For now, let’s review some of the things we are not.

We don’t wear funny costumes. There is no religious uniform for Radix Fidem. There are plenty of general guidelines in the New Testament. For example, there should be an obvious difference between the sexes. We should avoid both worldly ostentation along with appearing as low-life scum. In other words, our manner of dress and coiffure should appear as nothing in particular. Ladies, you are neither a hooker nor a red-carpet prancing star. Guys, you aren’t thugs or billionaires in suits. Don’t be a sucker for the latest fashion trends, either. There’s nothing wrong with an artistic decoration here and there, but it needs to be your own artwork, or from someone close to you. And for Christ’s sake, do we have to talk about not showing too much skin?

We don’t talk about “getting saved” because the American brand of evangelical religion has hijacked that phrase. You probably know what Protestants are referring to with that phrase, but in the Mediterranean Basin during the First Century, that phrase referred to finding God’s favor. Yes, we do teach that spiritual birth happens and that you won’t get to see Jesus face to face without it. But we also teach that it’s not something you seek as if you could gain it on your level. Whatever part we humans have in that radical change, there is no formula for it. Instead, we talk about what it does to you; we point to what comes with it. We talk about a life consistent with God’s divine Presence through an overwhelming sense of conviction about things.

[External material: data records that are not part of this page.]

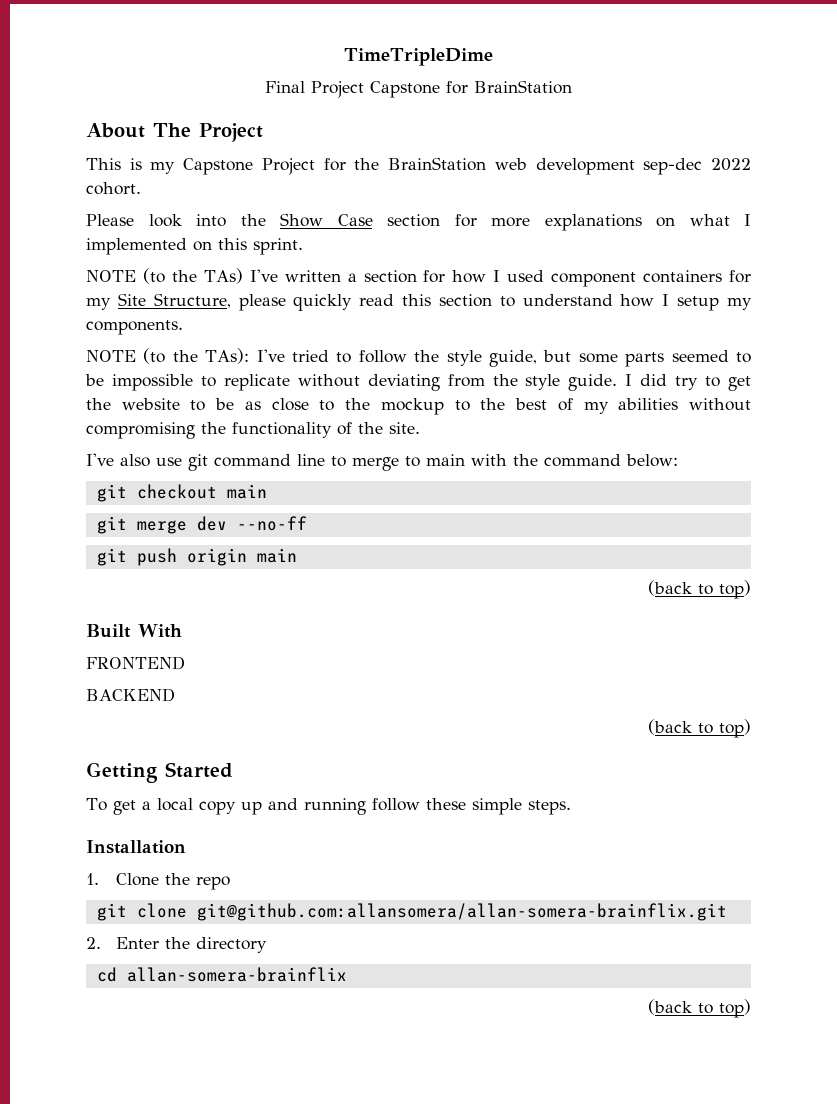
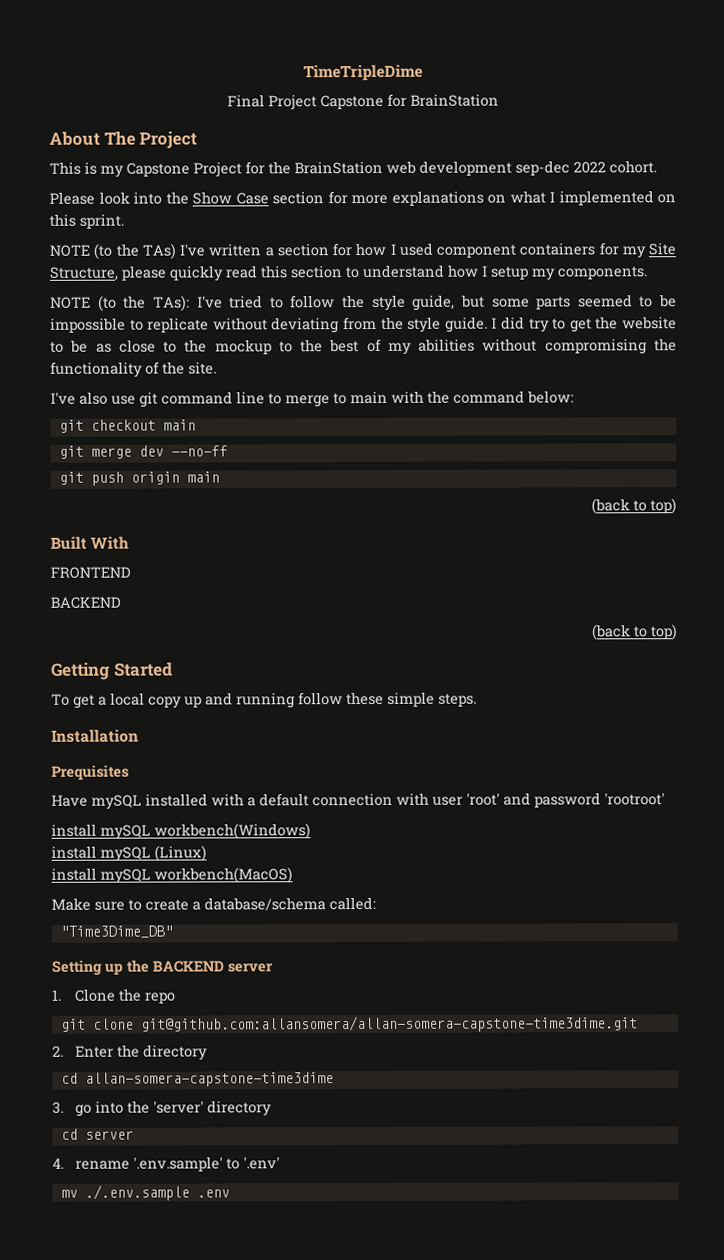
+ Prequisites
+ Have mySQL installed with a default connection with user 'root' and password 'rootroot'
+ install mySQL workbench(Windows)
+ install mySQL (Linux)
+ install mySQL workbench(MacOS)
+ Make sure to create a database/schema called:
+ "Time3Dime_DB"
+ Setting up the BACKEND server
- git clone git@github.com:allansomera/allan-somera-brainflix.git
+ git clone git@github.com:allansomera/allan-somera-capstone-time3dime.git
- cd allan-somera-brainflix
- (back to top)
+ cd allan-somera-capstone-time3dime
+ 3. go into the 'server' directory
+ cd server
+ 4. rename '.env.sample' to '.env'
+ mv ./.env.sample .env

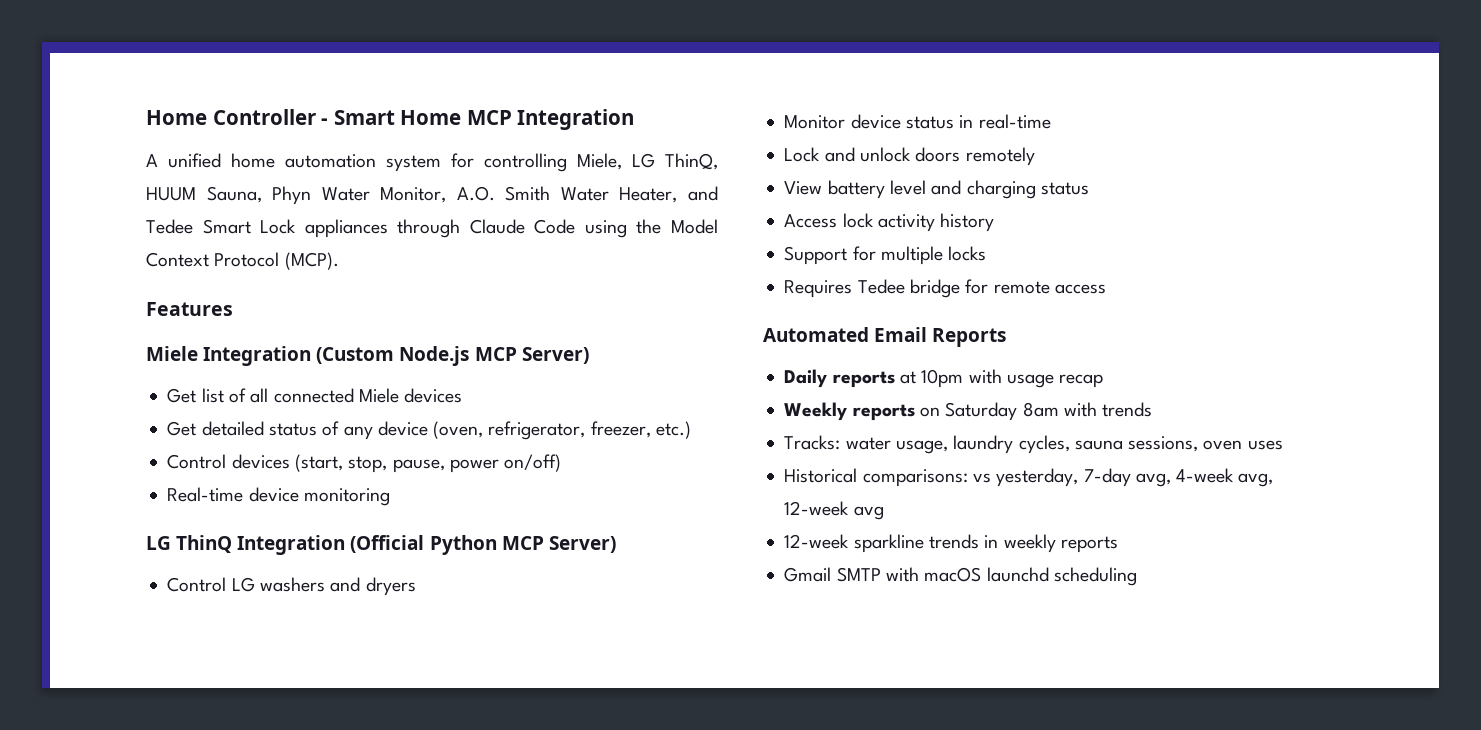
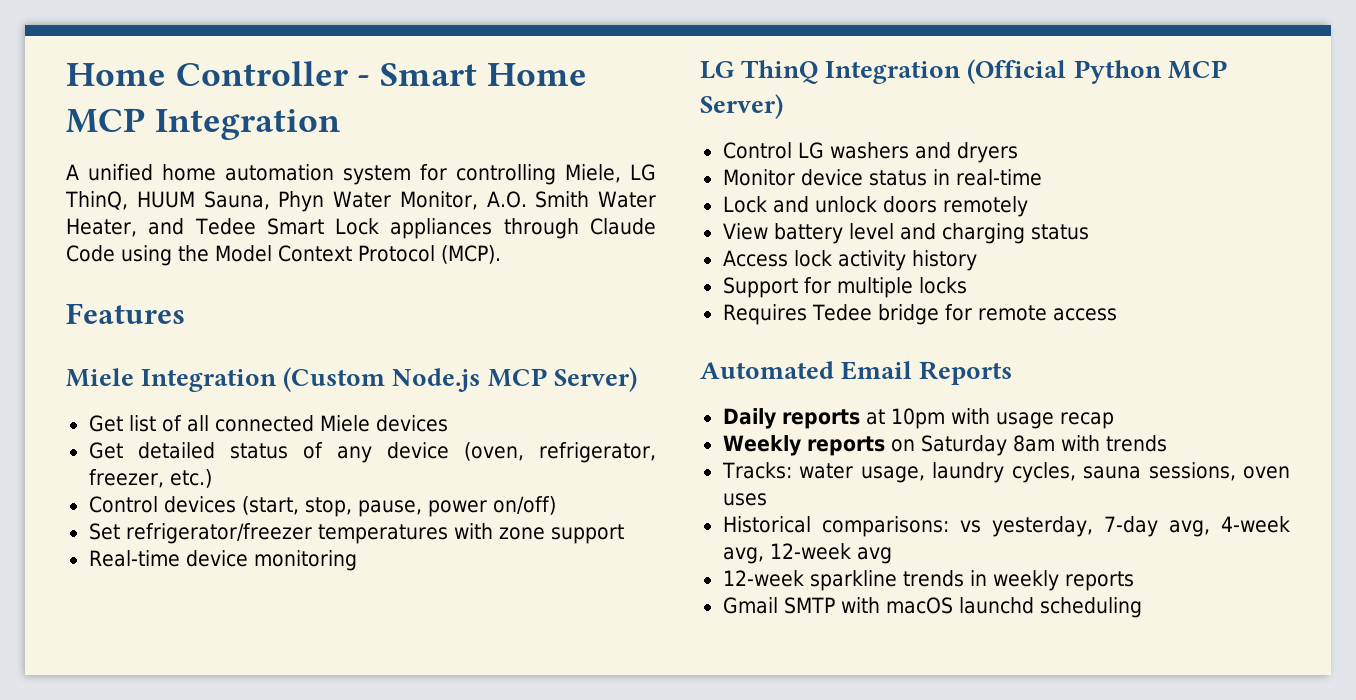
+ Set refrigerator/freezer temperatures with zone support

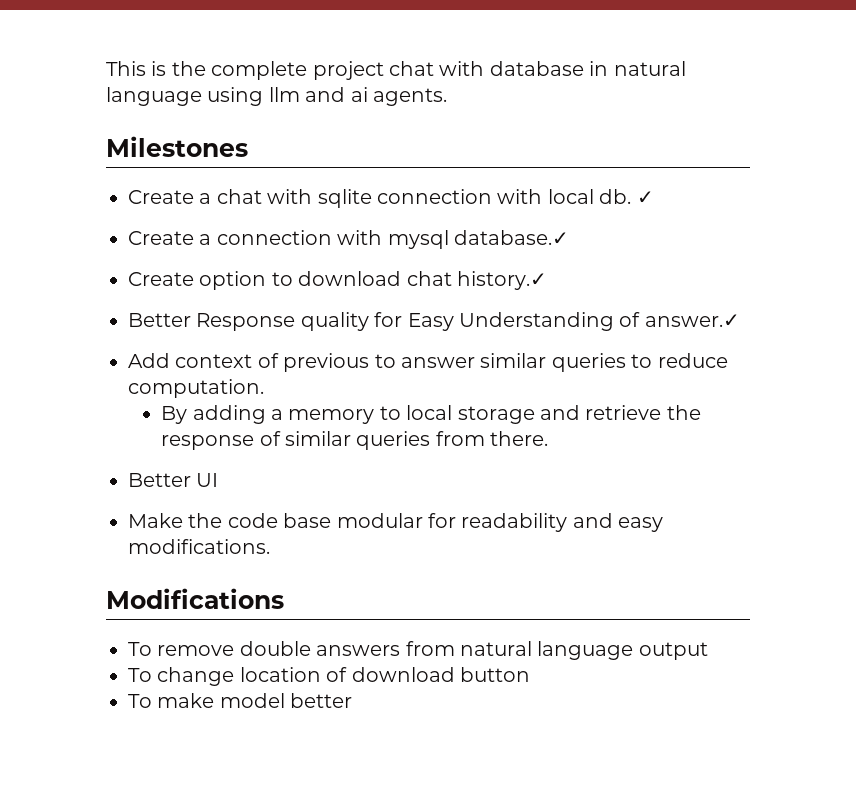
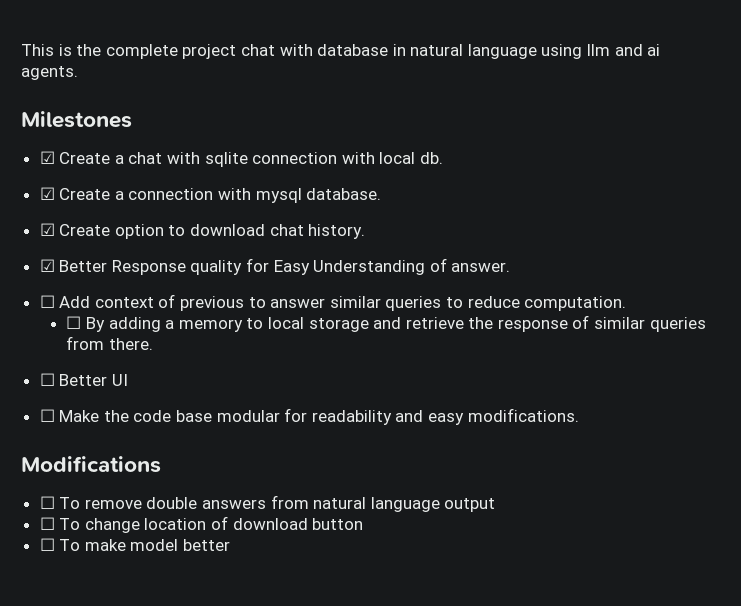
- Create a chat with sqlite connection with local db. ✓
- Create a connection with mysql database.✓
- Create option to download chat history.✓
- Better Response quality for Easy Understanding of answer.✓
- Add context of previous to answer similar queries to reduce computation.
+ ☑ Create a chat with sqlite connection with local db.
+ ☑ Create a connection with mysql database.
+ ☑ Create option to download chat history.
+ ☑ Better Response quality for Easy Understanding of answer.
+ ☐ Add context of previous to answer similar queries to reduce computation.
- By adding a memory to local storage and retrieve the response of similar queries from there.
+ ☐ By adding a memory to local storage and retrieve the response of similar queries from there.
- Better UI
+ ☐ Better UI
- Make the code base modular for readability and easy modifications.
+ ☐ Make the code base modular for readability and easy modifications.
- To remove double answers from natural language output
+ ☐ To remove double answers from natural language output
- To change location of download button
+ ☐ To change location of download button
- To make model better
+ ☐ To make model better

Thus, we speak often in terms of Noah’s Covenant because the Apostles recommended it (Acts 15). We talk about how the Law of Moses was a particular application of Noah to a certain people, in a certain time and place, but that it died with Christ. So if someone wanted to cling to their Jewish heritage, they’ll have to understand how Jesus taught Moses, not how the Talmud perverted Moses. But obviously we aren’t pro-Israel and we eschew Dispensational Theology. We aren’t particularly pro-Islam or pro-Palestinian, either. We are disengaged from politics.

We aren’t into building unique facilities for religious purposes. I’d even go so far as to suggest it’s a waste of resources. There’s nothing wrong with humans making wise use of God’s Creation, but we should be characterized as preferring natural settings. Don’t let human accomplishments get in the way of connecting with Creation in reverence for our Creator. Obviously, if you live in a harsh climate, you’ll need to use some kind of protective structure, but simplicity is the key, and simply occupying some appropriate space for the time of communal worship and fellowship is fine. We are otherworldly and not materialistic.

Nor are we not in the publishing business. There’s nothing inherently wrong with printing stuff on dead trees, but we are moving toward the Network Age and virtual everything. The Internet is our flower bed in which we sprouted. There are plenty of ways to get your favorite materials into a printed form. And for Christ’s sake, don’t get hung up on any one author, least of all yours truly. I don’t write Scripture, okay? Maybe my role is in some ways apostolic, but don’t you dare make me into a revered figure after I die. Don’t put my name on stuff; I’m just a footnote in historical records. My objective in writing so much is that each of you can grow enough to write your own version of everything.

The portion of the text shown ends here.